Hundreds of orgs compromised daily in Microsoft device-code phishing attacks

The headline
It has been reported that hundreds of organizations are being compromised every day by a wave of Microsoft device-code phishing attacks that lean heavily on AI and automation. Microsoft VP of security research Tanmay Ganacharya told The Register that 10 to 15 distinct campaigns have been launching every 24 hours since mid‑March, each distributed at scale and customized to evade pattern-based detection. Alarming? Yes. Familiar? Also yes — attackers are finding fresh ways to pick the lock we thought was bolted.
How the trick works
Device-code authentication — the flow used by smart TVs, printers and other devices that can’t type a password — hands the user a short code to enter in a browser on a separate device. Convenient for users. A tempting loophole for crooks. Microsoft warns that because the browser completes authentication on a different device, the session isn’t strongly bound to the original context. So an attacker who nudges a user into entering a code can end up silently authenticated to the victim’s Microsoft 365 apps. Who needs MFA when you’ve got EvilTokens? Well, allegedly.

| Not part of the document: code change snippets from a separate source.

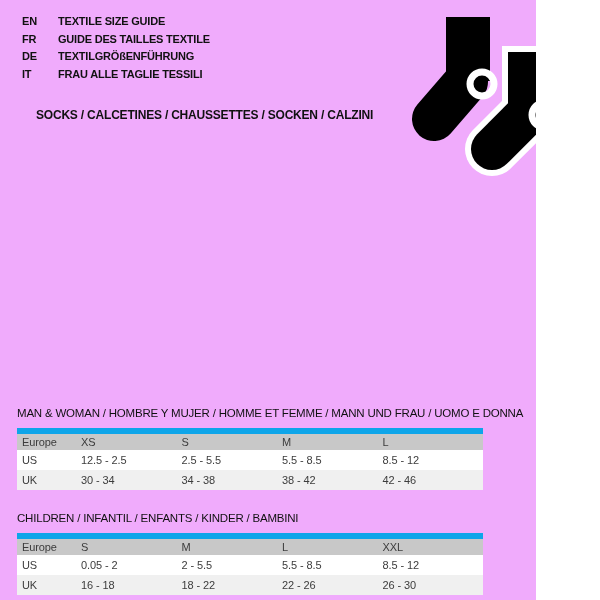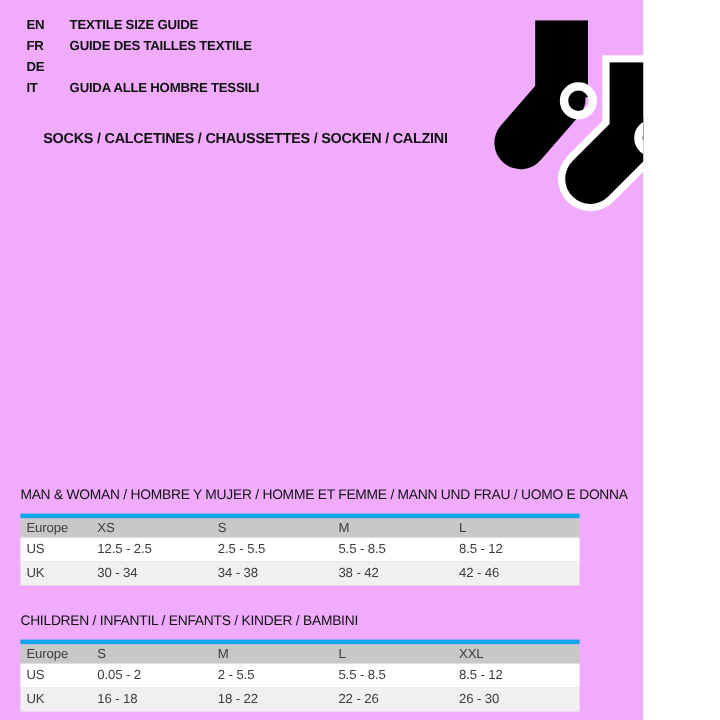"TEXTILGRÖßENFÜHRUNG" span.lang-label { html: none -> <span>TEXTILGRÖßENFÜHRUNG</span> }
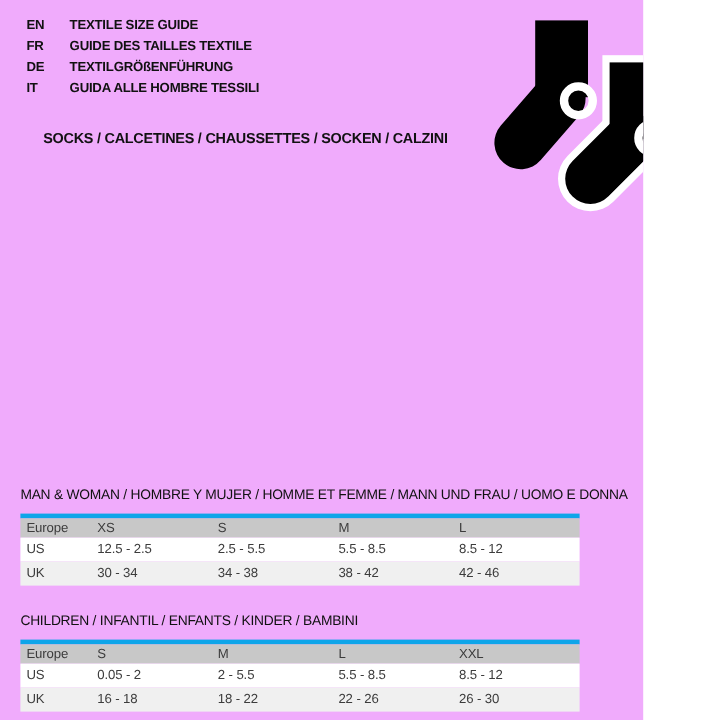"GUIDA ALLE HOMBRE TESSILI" span.lang-label { text: GUIDA ALLE HOMBRE -> FRAU ALLE TAGLIE }
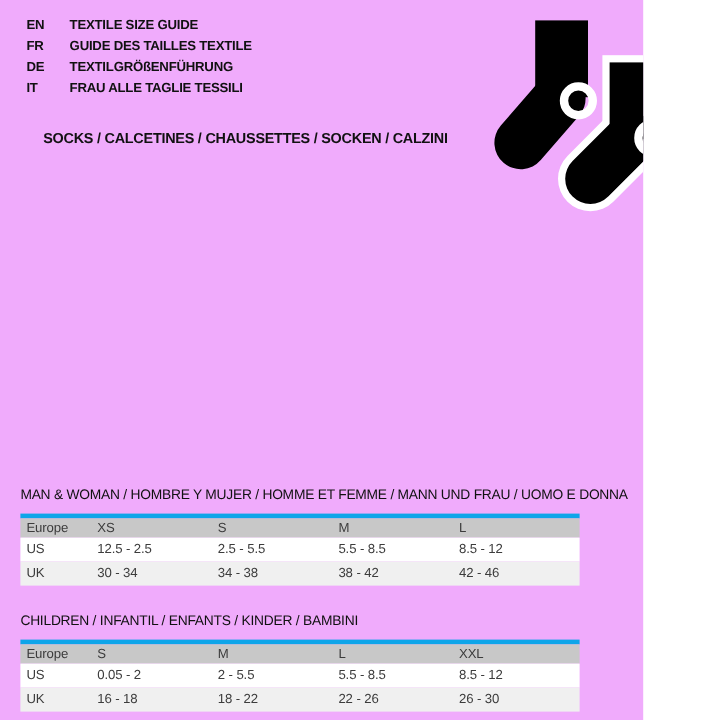"Europe" .tbl { border-top: 4px solid #0ea5e9 -> 6px solid #0ea5e9 }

AI, automation and a clean escape route
It has been reported that attackers begin with reconnaissance — querying Microsoft’s GetCredentialType API to confirm active addresses in a tenant — often 10–15 days before the phishing hit. The campaigns then use AI to craft hyper‑personalized lures (invoices, RFPs, manufacturing workflows) and chain a series of redirects through compromised legitimate domains on serverless platforms like Railway, Cloudflare Workers, DigitalOcean and AWS Lambda to slip past URL scanners. The final page is designed to mimic the device‑code flow and trick victims into authorizing access. EvilTokens is allegedly being sold as a service since mid‑February and purportedly promises support for Gmail and Okta phishing pages soon.
Damage and the mood in the room
Post‑compromise activity reportedly focuses on finance personas, with automated email exfiltration and financial data theft observed — so this isn’t just vanity metrics. Microsoft describes the campaign as a significant escalation in threat actor sophistication. The emotional punch is clear: a security control that made organizations feel safer is being gamed, and the scramble to respond feels urgent. What now? Patch controls, watch for suspicious device‑code flows, and remember: convenience often arrives with a cost.